Claro que, sabemos todos, o assunto de fundo não é a Nación nem a Nació nem a Nação, mas a pela, os quartinhos dos grandes dominadores. No Estatut, o complemento de um detalhado articulado em defesa de todo tipo de direitos dos espanhóis catalães a que nenhum verdadeiro liberal se poderia opor é, por uma parte, a definição do papel do governo catalão, claramente intervencionista em todos estes aspectos como suposto garante destes direitos. Vamos, nada novo: exactamente como o papel molhado da Constitución Española e de outras constituições liberais. Mas o verdadeiro contraponto é o articulado final relativo ao financiamento e aos tributos, onde “Catalunha” reclama o lógico direito liberal de contribuir para o Estado geral em função da sua população, do seu “esforço fiscal” e outros critérios, mas sem comprometer a sua posição económica. Com outras palavras: se sobrarem quartos, a empresa “Catalunha” será “solidária” com as outras companhias do Estado, mas o “nivelamento” não poderá rebaixar em nenhum caso a posição relativa de “Catalunha” no ranking das rendas per cápita do Estado (Artigo 210.d). Com efeito, por quê deveria sob o capitalismo uma “nação” muito produtiva do Estado pagar ou manter outras empresas-nação que produzem menos? De novo, “Catalunha” não poderia ser uma empresa mais liberal: para cada pessoa, uma série de direitos, um voto, um pedacinho de imposto, e que não no-los roubem outros. E os benefícios colectivos, para dentro (isto é, para os proprietários da “Nació”). Nem mais, nem menos. É isto o que assusta a improdutiva Caverna espanhola que quer continuar a chuchar fundos de todos roubados polo Capital sob a escusa da “solidariedade” e o “nivelamento”. O resto são farrapos de gaita.
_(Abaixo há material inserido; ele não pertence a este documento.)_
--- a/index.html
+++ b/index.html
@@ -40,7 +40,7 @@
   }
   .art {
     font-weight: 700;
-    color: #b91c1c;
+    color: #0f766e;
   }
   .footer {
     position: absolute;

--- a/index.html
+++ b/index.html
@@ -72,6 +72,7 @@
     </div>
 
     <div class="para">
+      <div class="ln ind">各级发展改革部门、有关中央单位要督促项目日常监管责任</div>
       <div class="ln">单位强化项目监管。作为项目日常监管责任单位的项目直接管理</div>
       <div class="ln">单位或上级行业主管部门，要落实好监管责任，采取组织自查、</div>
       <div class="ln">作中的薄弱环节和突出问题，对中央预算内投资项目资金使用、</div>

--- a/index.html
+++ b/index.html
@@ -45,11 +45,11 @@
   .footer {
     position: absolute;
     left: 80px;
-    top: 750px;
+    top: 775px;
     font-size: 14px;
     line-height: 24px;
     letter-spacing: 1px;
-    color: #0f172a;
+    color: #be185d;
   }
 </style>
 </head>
Quanto a “Galicia”, talvez vá por um caminho semelhante: ser nación para continuar a ser empresa de España. Jogada mestra nesta longa baralhada: voltará a triunfar o Rei de Ouros e de Sabres. Os liberais do PSOE e do BNG estarão contentes. E os independentistas socialistas deverão repensar a que jogam ainda dentro deste partido. Romper o baralho real deveria ser o prioritário.